Required action ▸ One number should be the full reply: how many lines of the material below contain "serif".

The records ▸
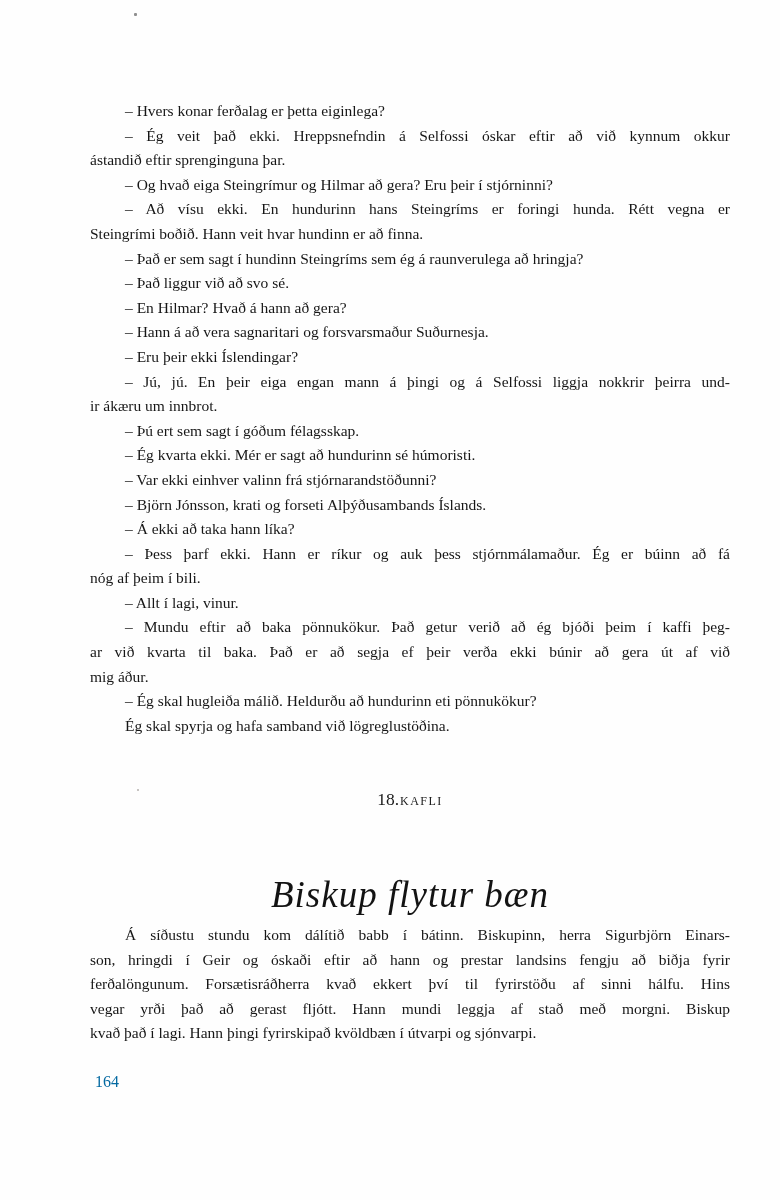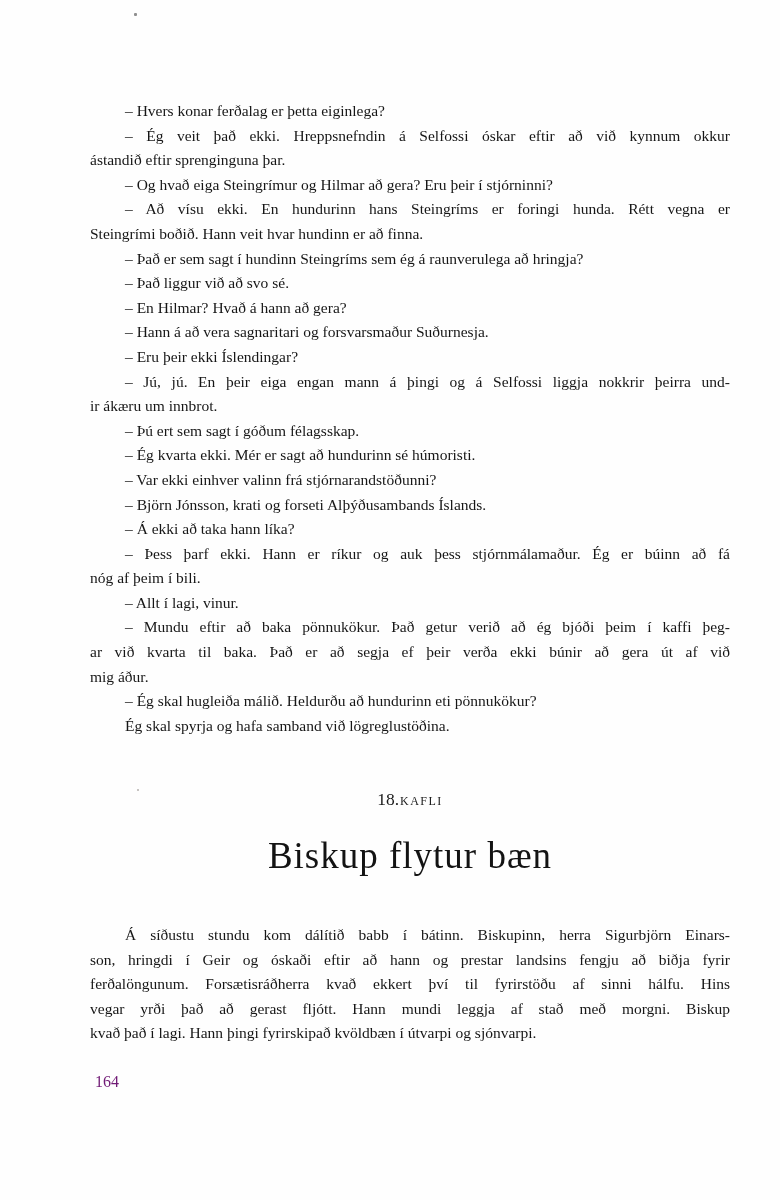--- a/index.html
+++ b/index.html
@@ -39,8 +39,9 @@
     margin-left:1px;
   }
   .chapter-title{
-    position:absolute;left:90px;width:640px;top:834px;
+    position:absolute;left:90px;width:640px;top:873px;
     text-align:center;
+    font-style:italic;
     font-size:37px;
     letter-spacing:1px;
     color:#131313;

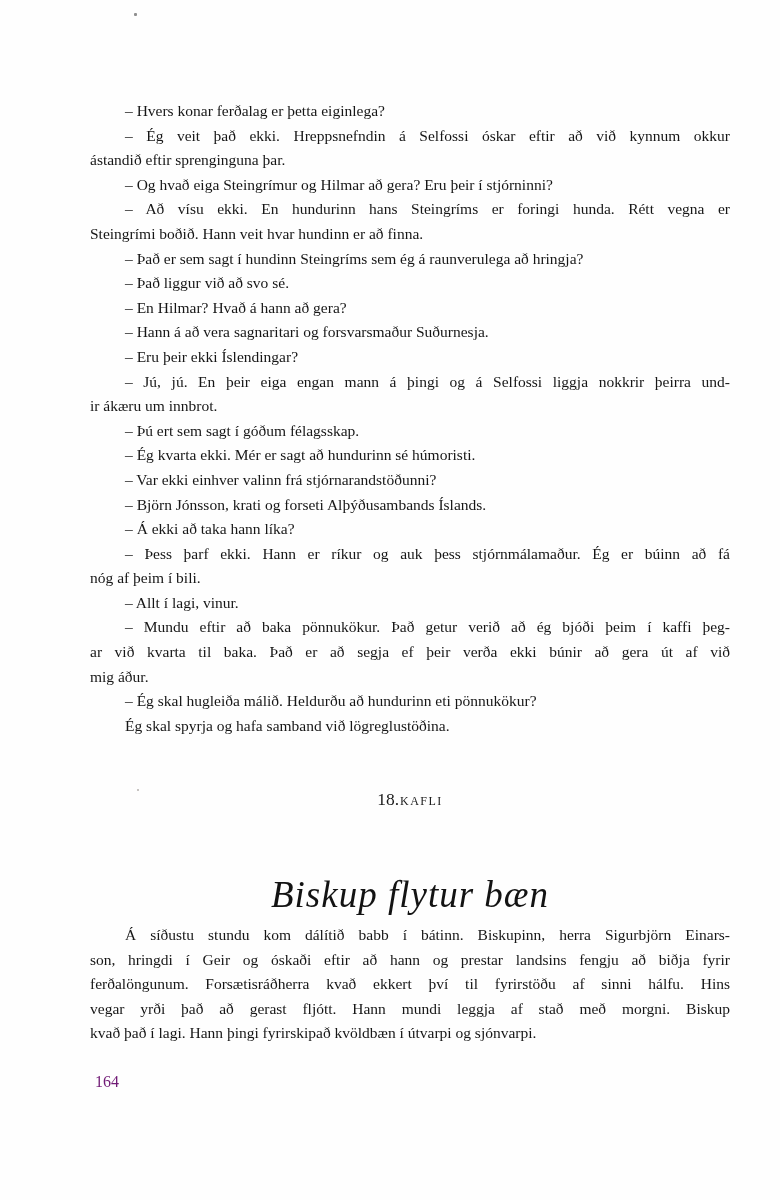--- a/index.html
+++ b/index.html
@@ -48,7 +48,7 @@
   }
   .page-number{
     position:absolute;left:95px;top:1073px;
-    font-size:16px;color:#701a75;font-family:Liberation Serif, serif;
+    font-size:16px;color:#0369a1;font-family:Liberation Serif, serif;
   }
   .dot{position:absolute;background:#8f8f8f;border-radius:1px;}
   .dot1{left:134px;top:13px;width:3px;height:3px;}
* * *
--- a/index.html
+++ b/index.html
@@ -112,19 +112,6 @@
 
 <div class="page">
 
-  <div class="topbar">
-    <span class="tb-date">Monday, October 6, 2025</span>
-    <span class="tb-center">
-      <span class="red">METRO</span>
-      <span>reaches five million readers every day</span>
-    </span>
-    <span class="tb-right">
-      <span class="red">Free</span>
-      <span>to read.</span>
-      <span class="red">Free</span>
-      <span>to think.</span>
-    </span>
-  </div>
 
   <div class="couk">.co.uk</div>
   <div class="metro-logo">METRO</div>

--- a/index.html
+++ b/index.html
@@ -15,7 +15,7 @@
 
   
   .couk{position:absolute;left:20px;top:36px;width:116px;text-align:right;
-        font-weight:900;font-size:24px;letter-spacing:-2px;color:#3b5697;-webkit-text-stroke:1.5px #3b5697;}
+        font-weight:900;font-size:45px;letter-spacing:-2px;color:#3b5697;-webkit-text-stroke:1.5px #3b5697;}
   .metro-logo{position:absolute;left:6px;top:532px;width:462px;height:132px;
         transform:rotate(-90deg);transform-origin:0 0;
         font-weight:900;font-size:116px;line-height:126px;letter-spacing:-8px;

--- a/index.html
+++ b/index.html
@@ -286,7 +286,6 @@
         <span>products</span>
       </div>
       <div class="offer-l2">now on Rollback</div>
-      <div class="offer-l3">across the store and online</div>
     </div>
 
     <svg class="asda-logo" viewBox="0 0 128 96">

Reply to the exercise ▸ 2